- _Work order_
Each line of the entries below that includes "none" belongs in your answer.

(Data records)
= Beginning of Section =

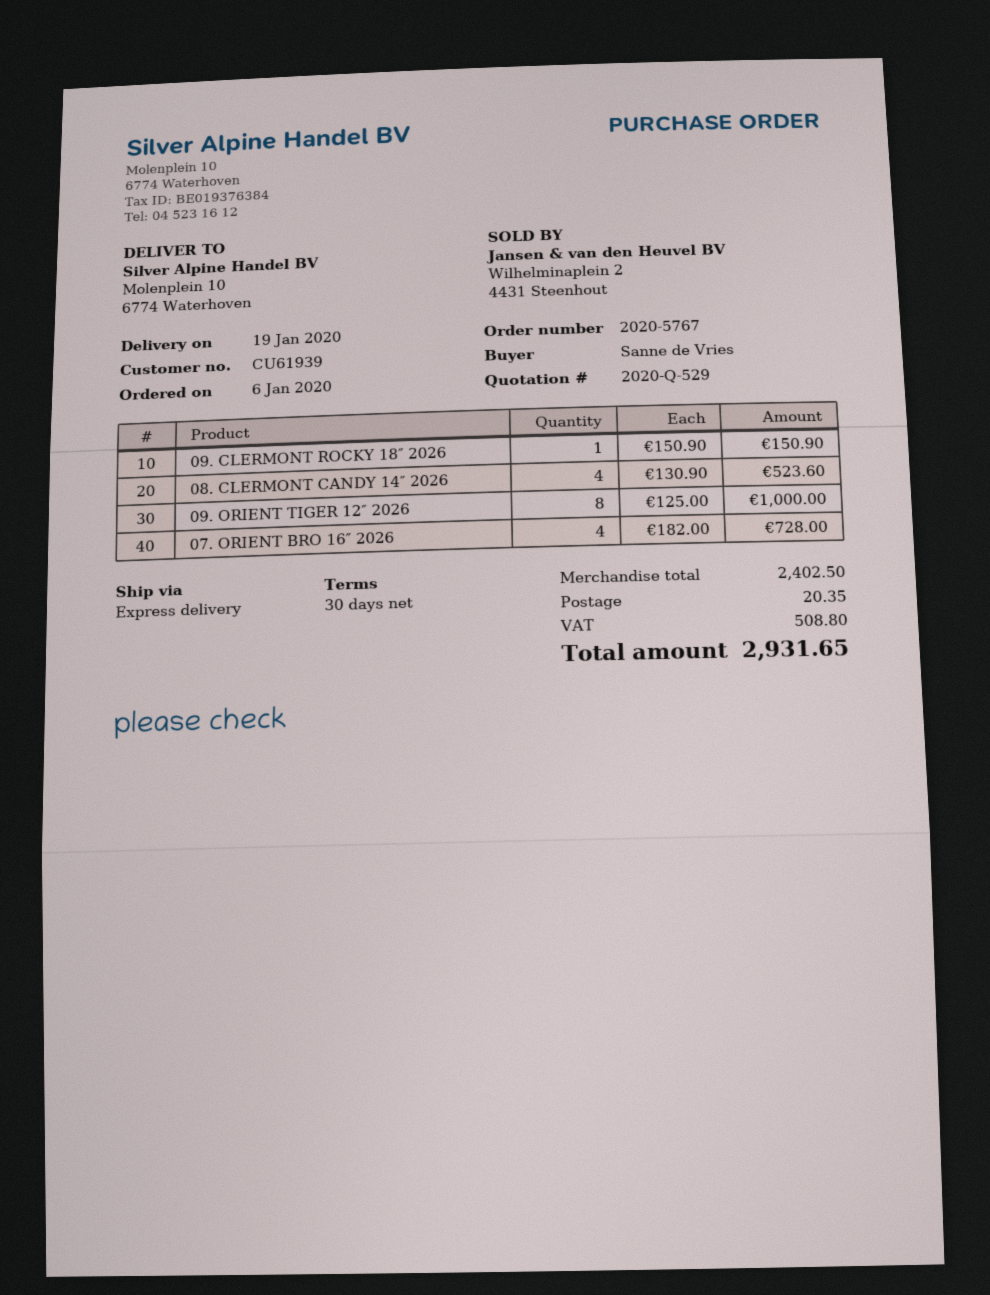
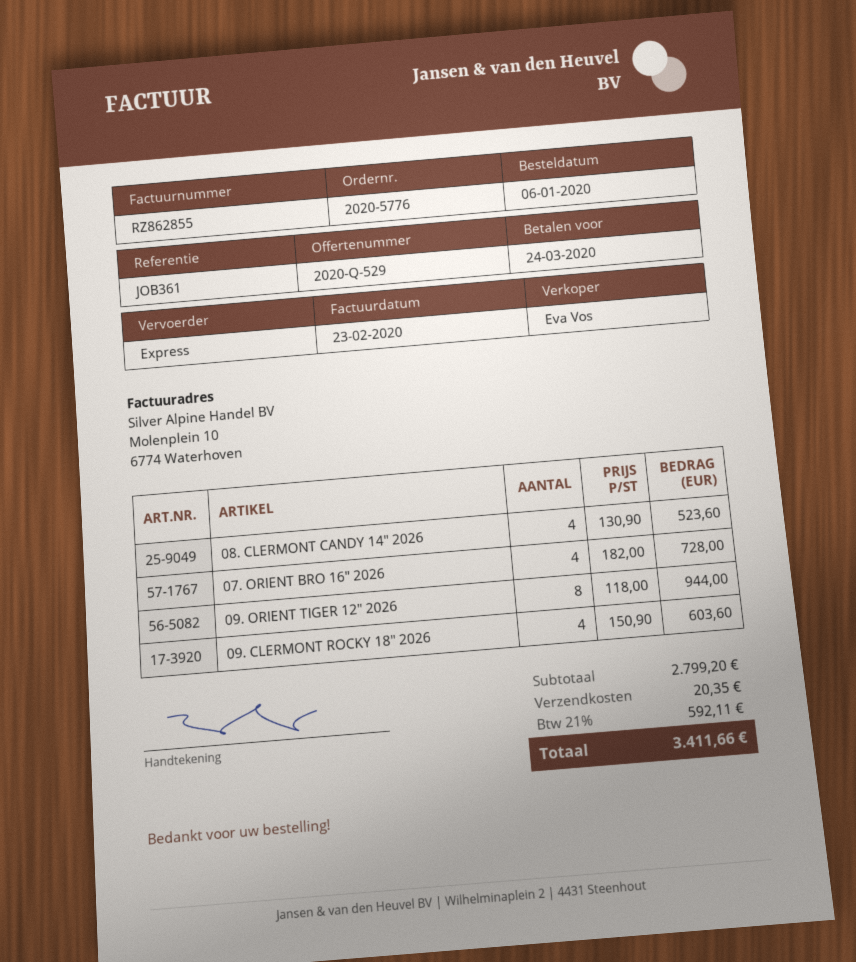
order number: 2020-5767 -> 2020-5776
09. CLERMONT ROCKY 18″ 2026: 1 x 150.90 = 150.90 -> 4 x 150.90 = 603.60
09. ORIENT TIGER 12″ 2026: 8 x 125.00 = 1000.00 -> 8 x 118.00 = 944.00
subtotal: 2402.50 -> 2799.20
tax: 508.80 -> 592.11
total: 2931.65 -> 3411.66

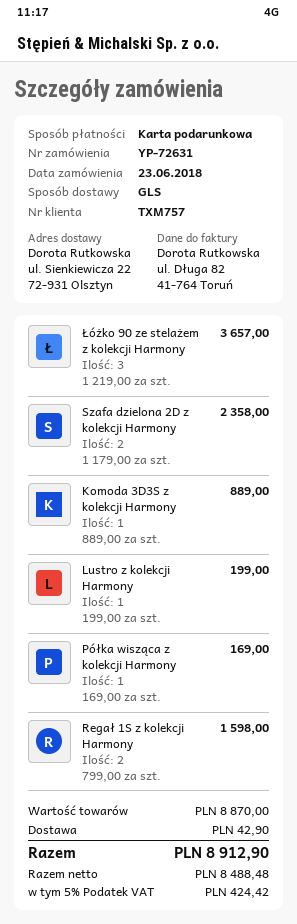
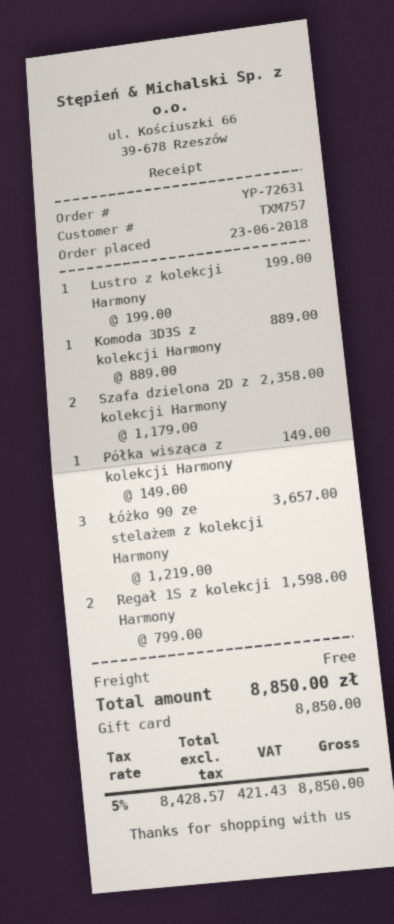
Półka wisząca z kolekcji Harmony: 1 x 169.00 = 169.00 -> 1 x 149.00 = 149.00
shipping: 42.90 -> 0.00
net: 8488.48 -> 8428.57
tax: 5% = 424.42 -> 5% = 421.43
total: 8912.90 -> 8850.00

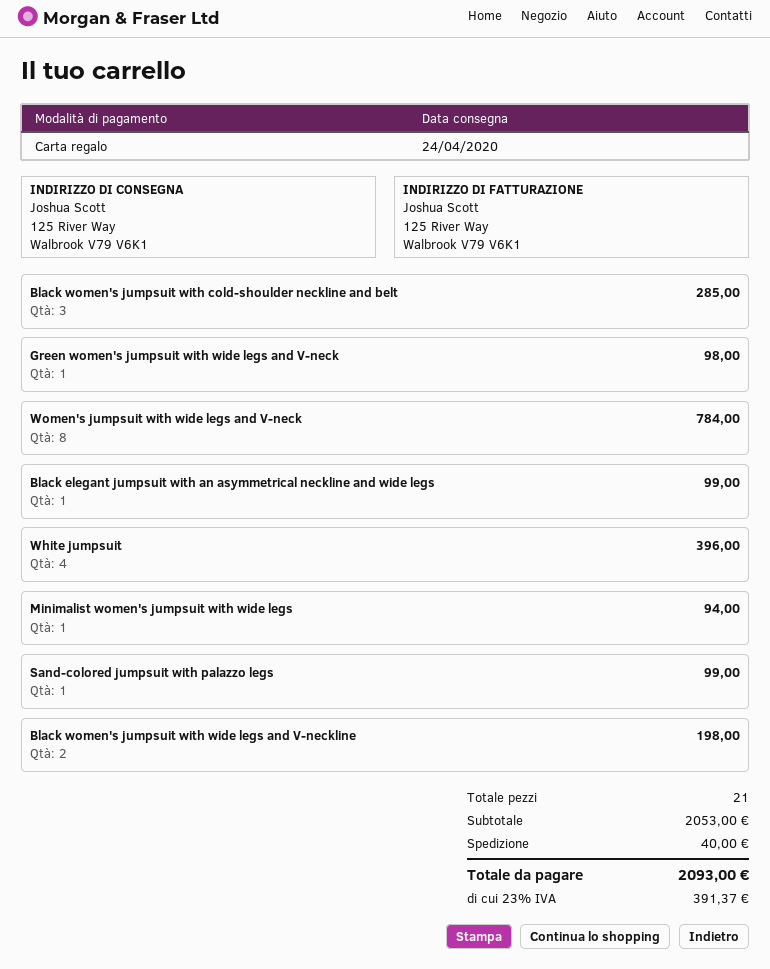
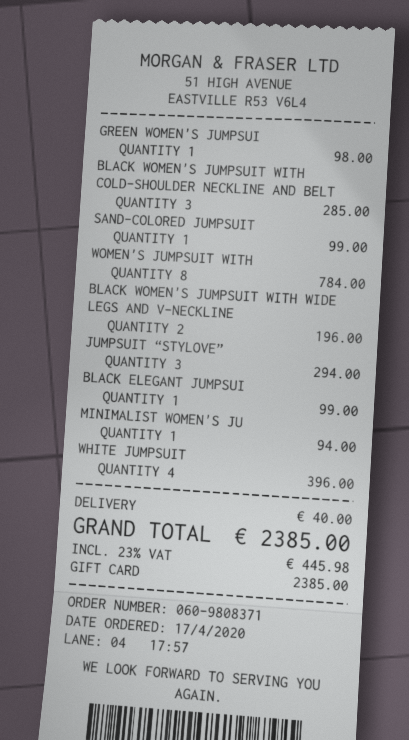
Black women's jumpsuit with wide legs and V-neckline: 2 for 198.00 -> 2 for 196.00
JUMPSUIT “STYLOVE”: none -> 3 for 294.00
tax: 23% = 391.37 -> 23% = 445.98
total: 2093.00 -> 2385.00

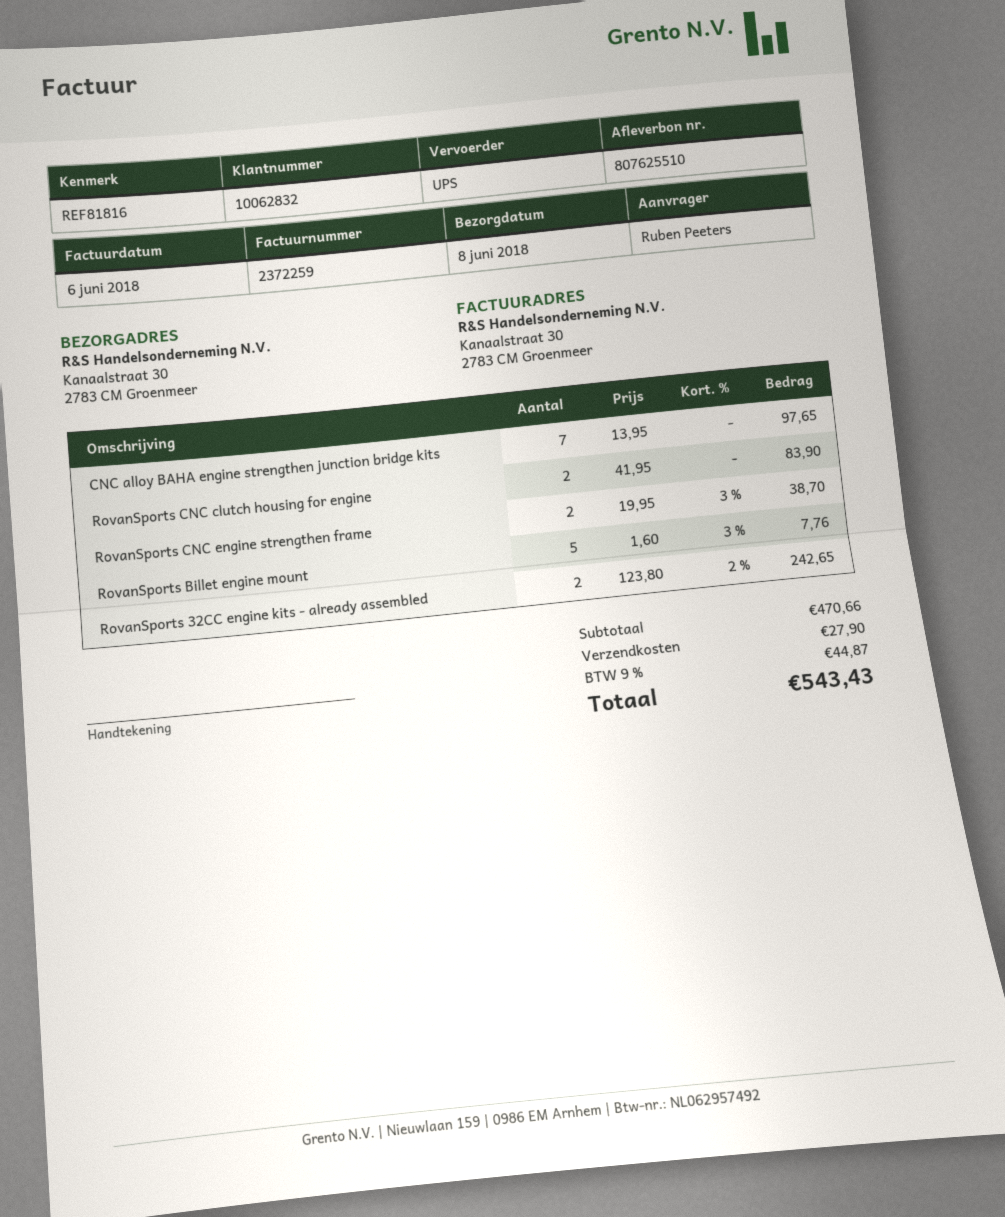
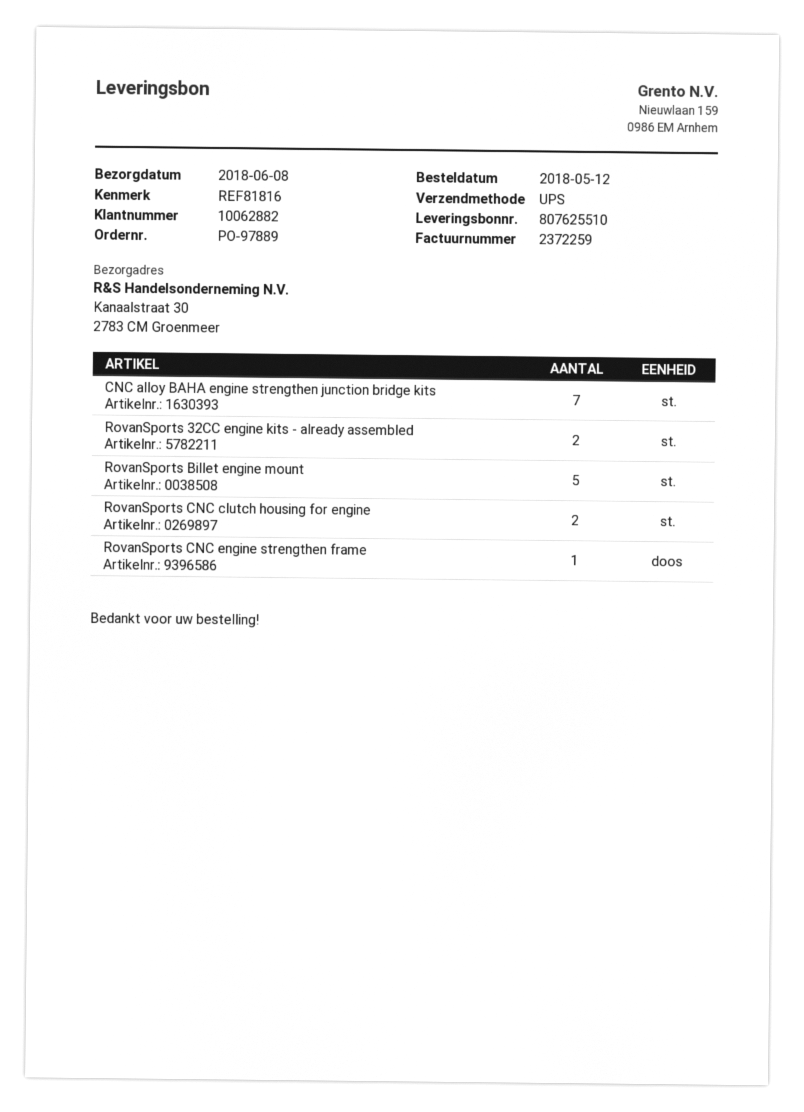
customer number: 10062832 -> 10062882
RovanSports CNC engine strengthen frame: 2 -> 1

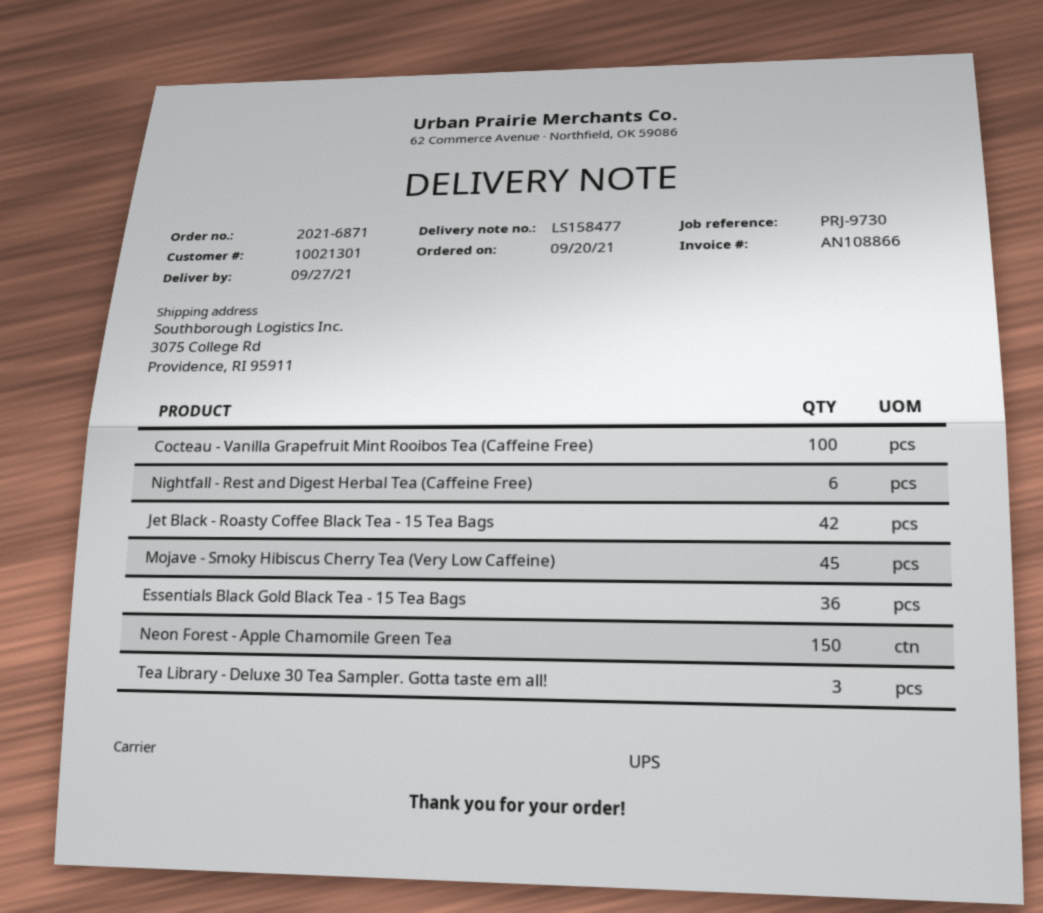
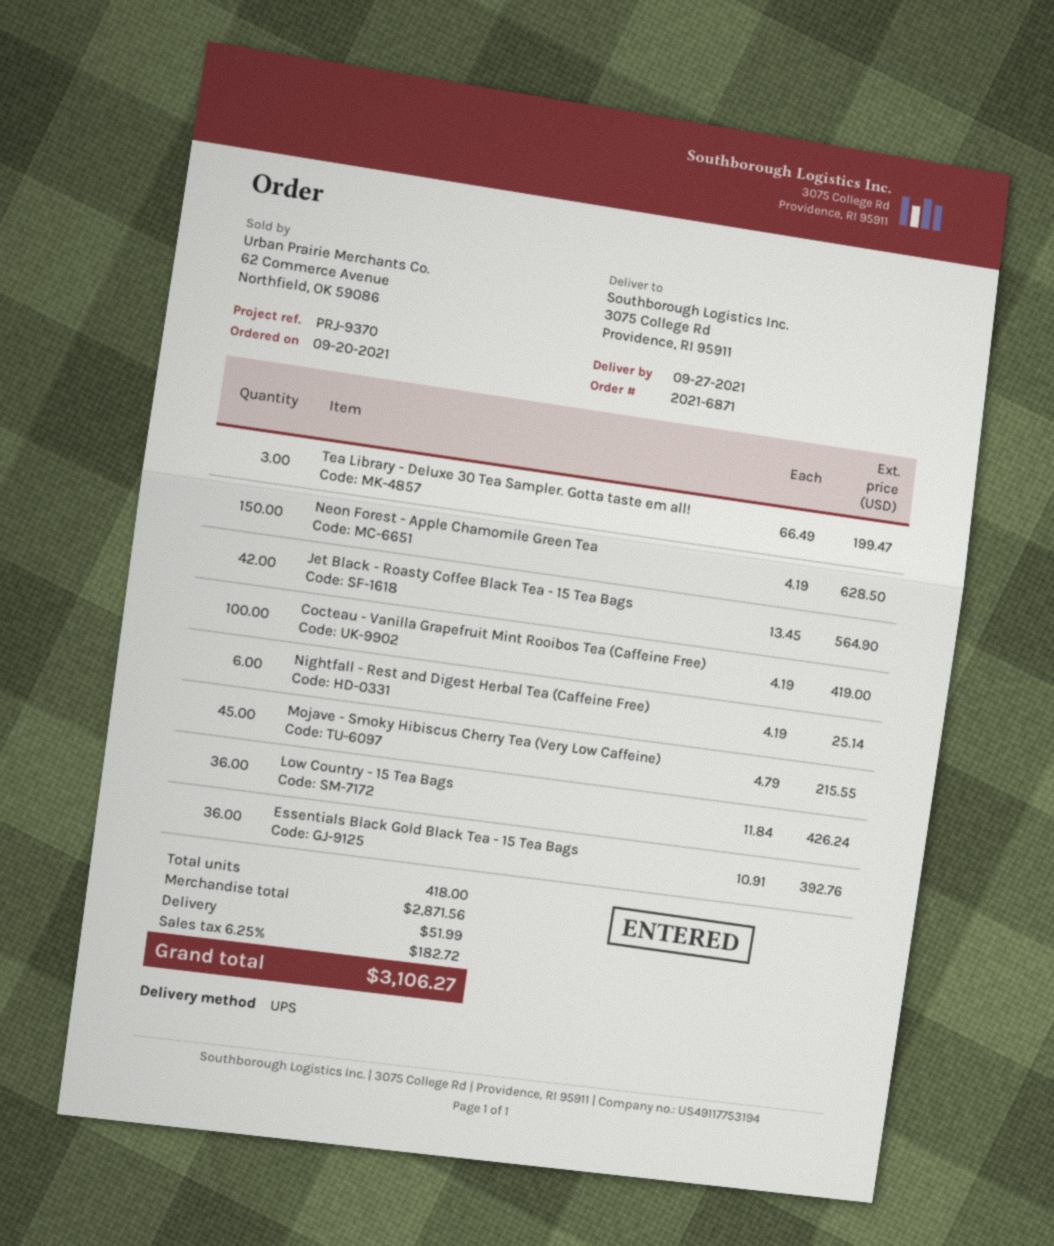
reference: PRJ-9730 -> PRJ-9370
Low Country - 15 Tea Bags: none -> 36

= End of Section =

- _Reply to the task_
JUMPSUIT “STYLOVE”: none -> 3 for 294.00
Low Country - 15 Tea Bags: none -> 36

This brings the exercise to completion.